Seminal work was done by Logothetis and colleagues who described that the BOLD signal captures LFP and multi-unit activity (Logothetis et al., 2001) but also synaptic modulatory activity (Logothetis, 2002). Logothetis (Logothetis, 2002) explained BOLD responses in V4 during motion perception by anatomical descending connections from MT which might be of modulatory function. Thus, the BOLD response in V4 referred to synaptic activity in V4 with its origins in MT. This evidence is in line with the PCT that top-down influence is

associated with a modulatory effect in lower cortical brain regions, especially when it comes to the precision of the prediction (Kanai et al., 2015). Considering this, the BOLD response observed in the ventral stream could possibly refer to synaptic activity which originates in sources captured by brain areas located at the top of the hierarchy like the PHC and the precuneus located by the ABA. Further support for this is that early sensory brain areas receive top-down predictions to prepare for post-stimulus processing reported by Bauer and Colleagues (Bauer et al., 2014). In the case of the FIP network this preparatory function might apply to the PHC which is part of a large network connecting frontal and parietal brain areas but also temporal and occipital regions (Aminoff et al., 2013) but also preparatory function might apply to the PreC.

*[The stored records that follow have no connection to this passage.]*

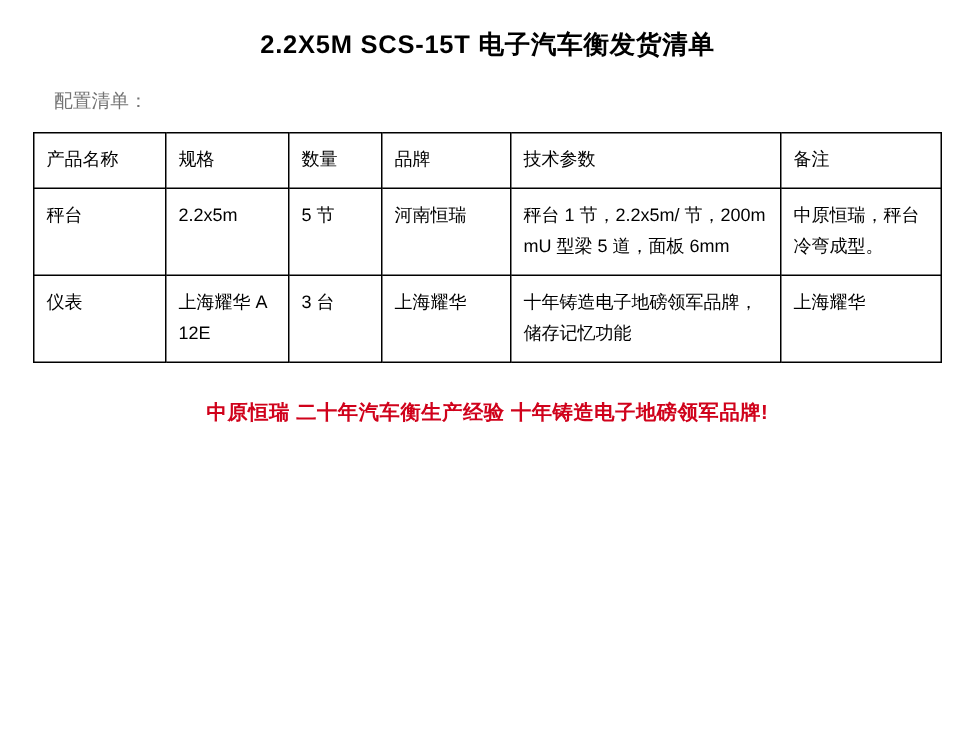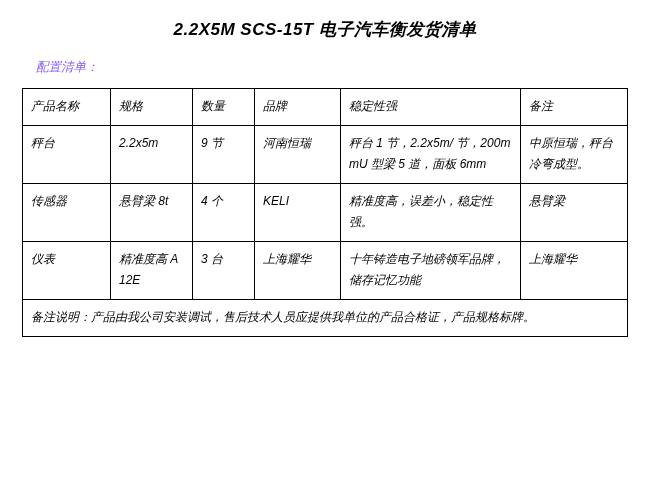--- a/index.html
+++ b/index.html
@@ -12,34 +12,33 @@
     background: #ffffff;
     font-family: "Liberation Sans", sans-serif;
     color: #000000;
     overflow: hidden;
   }
   .page {
     position: relative;
     width: 650px;
     height: 479px;
     box-sizing: border-box;
-    font-style: italic;
   }
   .doc-title {
     text-align: center;
     font-size: 17px;
     font-weight: bold;
     letter-spacing: 0.5px;
     padding-top: 18px;
     color: #000;
   }
   .subtitle {
     font-size: 12.5px;
     padding: 18px 12px 12px 36px;
-    color: #8b5cf6;
+    color: #737373;
   }
   .table-wrap {
     padding: 0 22px;
   }
   table.spec {
     width: 100%;
     border-collapse: collapse;
     table-layout: fixed;
     border: 1px solid #000;
   }
@@ -91,54 +90,44 @@
           <col class="col4">
           <col class="col5">
           <col class="col6">
       </colgroup>
       <tbody>
         <tr>
           <td>产品名称</td>
           <td>规格</td>
           <td>数量</td>
           <td>品牌</td>
-          <td>稳定性强</td>
+          <td>技术参数</td>
           <td>备注</td>
         </tr>
 
         <tr>
           <td>秤台</td>
           <td>2.2x5m</td>
-          <td>9 节</td>
+          <td>5 节</td>
           <td>河南恒瑞</td>
           <td>秤台 1 节，2.2x5m/ 节，200mmU 型梁 5 道，面板 6mm</td>
           <td>中原恒瑞，秤台冷弯成型。</td>
         </tr>
 
-        <tr>
-          <td>传感器</td>
-          <td>悬臂梁 8t</td>
-          <td>4 个</td>
-          <td>KELI</td>
-          <td>精准度高，误差小，稳定性强。</td>
-          <td>悬臂梁</td>
-        </tr>
 
         <tr>
           <td>仪表</td>
-          <td>精准度高 A12E</td>
+          <td>上海耀华 A12E</td>
           <td>3 台</td>
           <td>上海耀华</td>
           <td>十年铸造电子地磅领军品牌，储存记忆功能</td>
           <td>上海耀华</td>
         </tr>
 
 
 
-        <tr>
-          <td class="note-row" colspan="6">备注说明：产品由我公司安装调试，售后技术人员应提供我单位的产品合格证，产品规格标牌。</td>
-        </tr>
       </tbody>
     </table>
   </div>
 
+  <div class="footer-slogan">中原恒瑞 二十年汽车衡生产经验 十年铸造电子地磅领军品牌!</div>
 
 </div>
 
 </body></html>

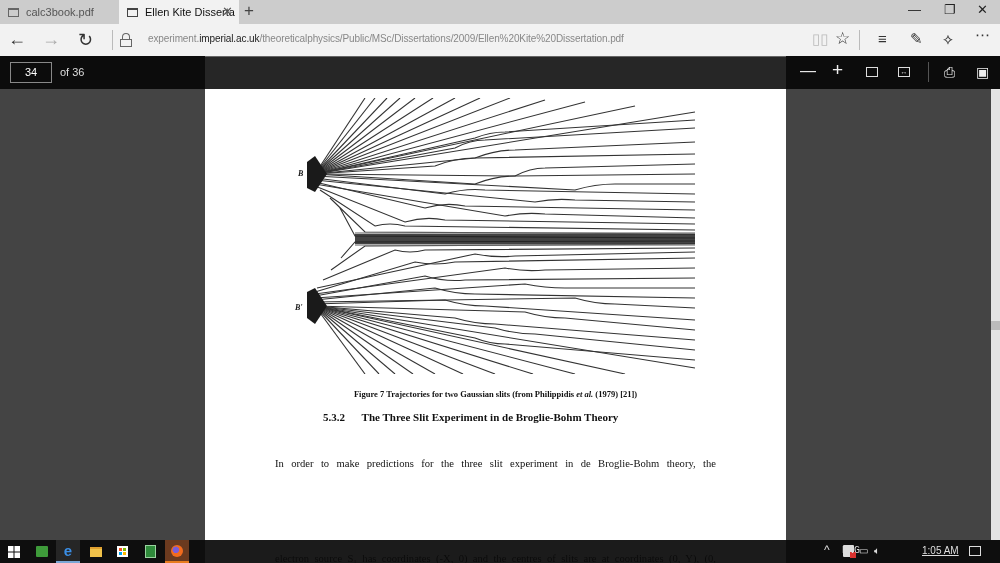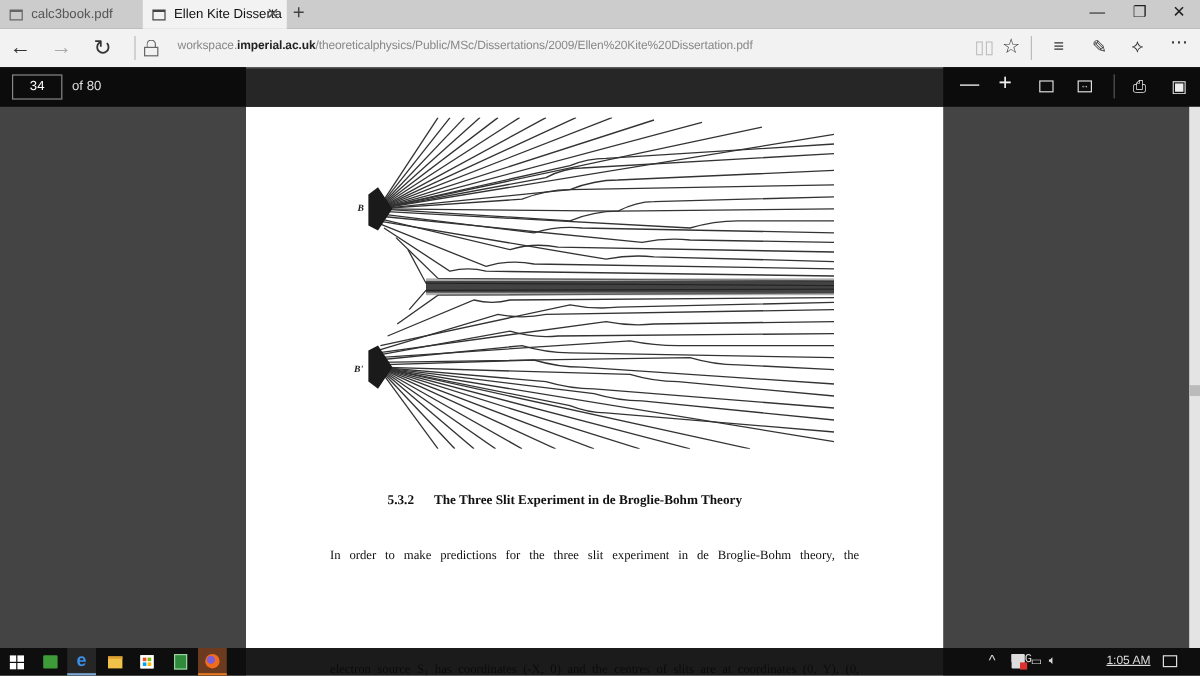--- a/index.html
+++ b/index.html
@@ -19,21 +19,21 @@
 
   
   .addrbar { position: absolute; left: 0; top: 24px; width: 1000px; height: 32px; background: #f2f2f2; }
   .nav-btn { position: absolute; top: 5px; font-size: 18px; color: #333; }
   .nav-btn.dim { color: #aaa; }
   .sep { position: absolute; top: 6px; width: 1px; height: 20px; background: #bbb; }
   .lock { position: absolute; left: 120px; top: 9px; width: 12px; height: 13px; }
   .lock .shackle { position: absolute; left: 2px; top: 0; width: 8px; height: 7px; border: 1.5px solid #666; border-bottom: none; border-radius: 4px 4px 0 0; }
   .lock .body { position: absolute; left: 0; top: 6px; width: 12px; height: 8px; border: 1.5px solid #666; }
   .url { position: absolute; left: 148px; top: 9px; font-size: 10px; color: #888; letter-spacing: -0.1px; }
-  .url b { color: #222; font-weight: bold; }
+  .url b { color: #222; font-weight: normal; }
   .right-ico { position: absolute; top: 6px; font-size: 15px; color: #333; }
 
   
   .pdf-bg { position: absolute; left: 0; top: 56px; width: 1000px; height: 484px; background: #444; }
   .page { position: absolute; left: 205px; top: 56px; width: 581px; height: 507px; background: #fff; overflow: hidden; }
   .figure { position: absolute; left: 70px; top: 42px; width: 442px; height: 276px; }
   .caption { position: absolute; left: 0; width: 581px; top: 333px; text-align: center; font-family: "Liberation Serif", serif; font-size: 8.5px; font-weight: bold; color: #111; }
   .heading { position: absolute; left: 118px; top: 355px; font-family: "Liberation Serif", serif; font-size: 11px; font-weight: bold; color: #111; }
   .heading .num { margin-right: 14px; }
   .para { position: absolute; left: 70px; width: 441px; font-family: "Liberation Serif", serif; font-size: 10.6px; color: #111; text-align: justify; text-align-last: justify; }
@@ -82,21 +82,21 @@
 
   <div class="addrbar">
     <span class="nav-btn" style="left:8px;">←</span>
     <span class="nav-btn dim" style="left:42px;">→</span>
     <span class="nav-btn" style="left:78px;">↻</span>
     <div class="sep" style="left:112px;"></div>
     <div class="lock">
         <div class="shackle"></div>
         <div class="body"></div>
       </div>
-    <div class="url"><span>workspace.</span><b>imperial.ac.uk</b><span>/theoreticalphysics/Public/MSc/Dissertations/2009/Ellen%20Kite%20Dissertation.pdf</span></div>
+    <div class="url"><span>experiment.</span><b>imperial.ac.uk</b><span>/theoreticalphysics/Public/MSc/Dissertations/2009/Ellen%20Kite%20Dissertation.pdf</span></div>
     <span class="right-ico" style="left:812px; color:#bbb;">▯▯</span>
     <span class="right-ico" style="left:835px; font-size:17px; top:4px;">☆</span>
     <div class="sep" style="left:859px;"></div>
     <span class="right-ico" style="left:878px;">≡</span>
     <span class="right-ico" style="left:910px;">✎</span>
     <span class="right-ico" style="left:943px;">⟡</span>
     <span class="right-ico" style="left:975px; top:2px;">⋯</span>
   </div>
 
   <div class="pdf-bg"></div>
@@ -165,35 +165,36 @@
       <rect x="80" y="136" width="340" height="10" fill="#222" opacity="0.85"></rect>
       <rect x="80" y="134" width="340" height="2" fill="#777" opacity="0.6"></rect>
       <rect x="80" y="146" width="340" height="2" fill="#777" opacity="0.6"></rect>
 
       <polygon points="32,64 40,58 52,76 40,94 32,90" fill="#1a1a1a"></polygon>
       <polygon points="32,194 40,190 52,208 40,226 32,220" fill="#1a1a1a"></polygon>
       <text x="23" y="78" font-family="Liberation Serif, serif" font-style="italic" font-weight="bold" font-size="8" fill="#222">B</text>
       <text x="20" y="212" font-family="Liberation Serif, serif" font-style="italic" font-weight="bold" font-size="8" fill="#222">B'</text>
     </svg>
 
+    <div class="caption"><span>Figure 7 Trajectories for two Gaussian slits (from Philippidis </span><i>et al.</i><span> (1979) [21])</span></div>
 
     <div class="heading">
       <span class="num">5.3.2</span>
       <span>The Three Slit Experiment in de Broglie-Bohm Theory</span>
     </div>
 
     <div class="para" style="top:402px;">In order to make predictions for the three slit experiment in de Broglie-Bohm theory, the</div>
 
     <div class="para" style="top:497px;">electron source S₁ has coordinates (-X, 0) and the centres of slits are at coordinates (0, Y), (0,</div>
   </div>
 
   <div class="pdf-toolbar">
     <div class="over-page"></div>
     <div class="page-input">34</div>
-    <span class="page-of">of 80</span>
+    <span class="page-of">of 36</span>
     <span class="tb-ico" style="left:800px;">—</span>
     <span class="tb-ico" style="left:832px; font-size:19px; top:3px;">+</span>
     <div class="fit-ico" style="left:866px;"></div>
     <div class="fit-ico" style="left:898px; font-size:7px; color:#ddd; text-align:center; line-height:8px;">↔</div>
     <div class="tb-sep"></div>
     <span class="tb-ico" style="left:944px; font-size:14px; top:8px;">⎙</span>
     <span class="tb-ico" style="left:976px; font-size:14px; top:8px;">▣</span>
   </div>
 
   <div class="scroll-track"></div>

Alternatively, the brain areas revealed by the BOLD signal may be associated to a slightly different brain mechanism because of a much broader time window captured by fMRI compared to MEG. In other words, the differences captured by the fMRI might be due to the low time resolution of the fMRI. This is supported by the left brain activity in the occipital fusiform gyrus. Bi and colleagues (Bi et al., 2014) reported left brain posterior brain activity during learning of facial identity. They argue that the left fusiform cortex is more susceptible to perceptual learning and more plastic. As a result, the left fusiform cortex is open to changes and better able to adapt to these changes in the dynamic visual world, and in contrast the right fusiform cortex is fixed in the mature brain in its function (Golarai et al., 2007). Thus, we conclude that at least these left brain regions captured by the BOLD signal and not by the ABA may correspond to the perceptual learning mechanisms.

Summarizing this, the predictive brain sampled by the BOLD response and the ABA revealed same overlapping and not overlapping brain regions. The OFA in both measures overlaps by close voxels surrounding the peak voxels. The other brain regions do not overlap but are closely neighbouring each other; these are the left PreC, the LOC and the cuneal/V2 activity. A brain region hardly detected by the BOLD signal was the PHC. Among all six brain regions, the PHC was determined as one of the highest in the hierarchy. Because this region was considered as one of the brain areas of higher relevance, this is in line with earlier studies that the BOLD response might capture synaptic top-down modulatory activity, rather than local activity.